Diverging Approach: Blackout

I will try to be brief.

This blog’s “lane” is suburban transportation, but we cannot discuss transit service disparities and regional inequities in infrastructure without recognizing the systemic racism inherent in our region’s society, in our region’s history, and in our region’s geography.

While the events of recent days were ostensibly kicked off by the murder of yet another unarmed Black person at the hands of police in Minnesota, the resonance these protests have had right here in our own backyard is a testament to the ongoing failures in equity and tolerance right here in Chicago.

And right now, our city and our transportation agencies are letting us all down, at this time when we need them most.

As a pandemic continues to ravage the state of Illinois with over 5,000 lives lost and an estimated unemployment rate of nearly 17%, disproportionately affecting the poor and communities of color, it is absolutely unconscionable for our leaders to shut down our public transit network entirely in some misguided effort to quell civil unrest that still reaches as far as Waukegan, Aurora, and northwestern Indiana anyway.

A map of current Metra service in June 2020.

At 6:30pm on May 31, for the first time at least since the South Side Elevated started 24-hour service in 1893, and possibly dating as far back as the 1871 Chicago Fire (or even earlier), there was not a single transit vehicle in revenue service in Chicago, despite decades of fires, floods, blizzards, frigid cold, sweltering heat, 9/11, and even the last round of riots in 1968. After nearly three months of what is now clearly just kabuki theatre of “the importance of serving essential workers”, our transit service was – and in many areas, still is – nowhere to be found when workers and residents most needed safe, reliable passage through our region. Three days later, transit access to the urban core still does not exist, with CTA providing no bus or rail service in the area bounded by Fullerton, Western, 47th, and the lake; and our commuter railroad has ceased operations entirely.

A sign at Metra’s Ogilvie Transportation Center on Sunday, May 31 denies entry to Metra riders (despite trains still operating normally at the time).

I do not pretend to know who made the call to cancel service, but I do know that it doesn’t matter: in this moment when so many are in the streets marching to protest a system that has failed to protect them, our transportation system is letting them down once more, and they will not forget. To add insult to injury, in some communities of color the only buses local residents see on their streets right now are filled with police officers dressed in full riot gear, traveling to square off with mostly-peaceful protesters.

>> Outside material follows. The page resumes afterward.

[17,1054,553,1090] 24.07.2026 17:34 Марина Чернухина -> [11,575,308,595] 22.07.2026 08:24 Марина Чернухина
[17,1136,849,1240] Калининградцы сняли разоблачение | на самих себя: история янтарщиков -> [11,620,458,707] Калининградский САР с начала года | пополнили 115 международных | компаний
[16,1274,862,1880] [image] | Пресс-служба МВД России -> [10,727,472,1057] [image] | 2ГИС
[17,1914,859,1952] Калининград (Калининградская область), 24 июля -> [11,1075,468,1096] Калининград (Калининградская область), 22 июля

Three articulated CTA buses full of police officers make their way northbound on Michigan Avenue the afternoon of Sunday, May 31.

After decades of structural racism and systemic disinvestment, we owe it to our region’s most vulnerable residents to declare that mobility is a right: public transit is not some commodity to be rationed, but rather a public utility that is essential to the well-being of all. Pulling the rug out from these residents right now, during an ongoing pandemic and with the wildest future uncertainties most of us have experienced in our lifetimes, is nothing short of negligence. The absolute last thing we want to do is give people one less certainty they can count on.

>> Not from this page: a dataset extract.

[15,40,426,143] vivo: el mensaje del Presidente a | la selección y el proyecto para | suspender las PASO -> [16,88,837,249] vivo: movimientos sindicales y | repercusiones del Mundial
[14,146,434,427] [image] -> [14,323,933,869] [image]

In the short-term, we’re just encouraging people to drive more, which just fuels the existing perpetuating cycles of inequity, as the “haves” can continue to self-segregate away from the “have nots” while contributing to existing pollution and health impacts that continue to plague the most vulnerable among us. But in the long-term we are not only continuing but exacerbating the disinvestment in these communities, with inevitable deferred maintenance and service cuts “due to low ridership”.

Our transit agencies need to immediately restore service to all parts of our region and assert that mobility is a right for everyone in Chicagoland.